The IFRP, launched in October 2023 after a caretaker cabinet meeting chaired by then-Prime Minister Anwarul Haq Kakar, initially gave all undocumented foreigners 30 days to leave or face expulsion. At the time, the United Nations estimated there were roughly 3.8 million Afghans in Pakistan, while Pakistani authorities put the figure as high as 4.4 million, with Afghans accounting for 98 percent of all undocumented foreigners in the country.

Sunday’s notification marks a sharpening of that policy. Officials at the Ministry of Interior and the Chief Commissionerate for Afghan Refugees told a Senate Standing Committee on Kashmir Affairs, Gilgit-Baltistan, SAFRON and Frontier Regions that Pakistan deported a total of 1,155,221 Afghan nationals in 2025. That figure breaks down into 163,429 holders of Proof of Registration (PoR) cards, 74,943 Afghan Citizen Card (ACC) holders, 509,671 undocumented individuals and 407,178 people who left voluntarily.

In 2026, more than 146,000 Afghans have already been deported from Pakistan, according to Refugees International, adding to the more than one million forcibly returned the previous year.

The pace of departures has been climbing. A third phase of the IFRP, targeting holders of PoR cards, commenced in September 2025 and resulted in close to 166,000 PoR holders returning to Afghanistan by late that year, bringing the total since the start of the plan to more than 1.82 million.

Pakistan has deported a total of approximately 2.4 million Afghans between September 2023 and June 2026. The government has cited mounting security concerns as the principal justification, alleging that Afghan nationals are involved in militant attacks carried out by the Tehreek-e-Taliban Pakistan and its affiliates. The Taliban-led government in Kabul has strongly rejected Islamabad’s accusations and urged Pakistan to reconsider the deportation drive.

Pakistan ranks second among countries most affected by terrorism, according to the Global Terrorism Index, with TTP emerging as the fastest-growing terrorist group in 2024, nearly doubling the number of deaths attributed to it in 2023.

Afghans have sought refuge in Pakistan in successive waves over nearly five decades, driven by the Soviet invasion of the 1980s, years of civil war, United States military operations after 2001 and, most recently, the Taliban’s return to power in August 2021. Following the Taliban takeover, more than 468,000 Afghans returned to Afghanistan between October and December 2023 after the first enforcement wave, often amid reports of arbitrary arrests and harassment.

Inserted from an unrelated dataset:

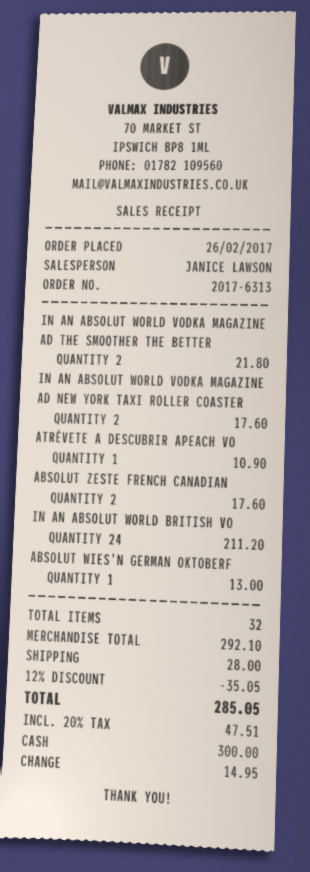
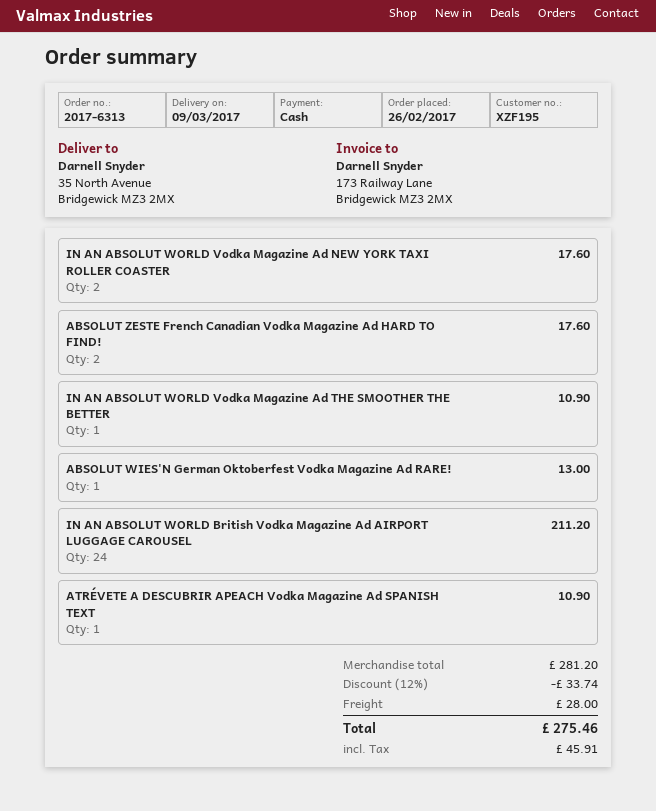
IN AN ABSOLUT WORLD VODKA MAGAZINE AD THE SMOOTHER THE BETTER: 2 for 21.80 -> 1 for 10.90
subtotal: 292.10 -> 281.20
discount: 12% = 35.05 -> 12% = 33.74
tax: 47.51 -> 45.91
total: 285.05 -> 275.46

The campaign has drawn sustained international criticism. In April 2025, several United Nations experts, including Special Rapporteurs on Afghanistan, human rights and violence against women and girls, urged Pakistan to stop deporting Afghan nationals, citing international law’s prohibition on the forced return of people to places where they face harm — the principle of non-refoulement.

The UNHCR has acknowledged Pakistan’s more than 40 years of hosting refugees but said forcing the return of PoR cardholders, who have been recognised as refugees for decades, “would constitute a violation of the principle of non-refoulement.”

About 1.2 million PoR cardholders, 737,000 ACC holders and 115,000 asylum seekers were still in Pakistan as of late 2025, according to UNHCR figures. Pakistan’s government had by that point stopped renewing PoR cards and invalidated existing ones from June 30, 2025.

The Taliban, for their part, have expressed disapproval of Islamabad’s actions. Kabul has urged Pakistan to give Afghans more time to leave and has condemned what it describes as arbitrary arrests and harassment of its nationals.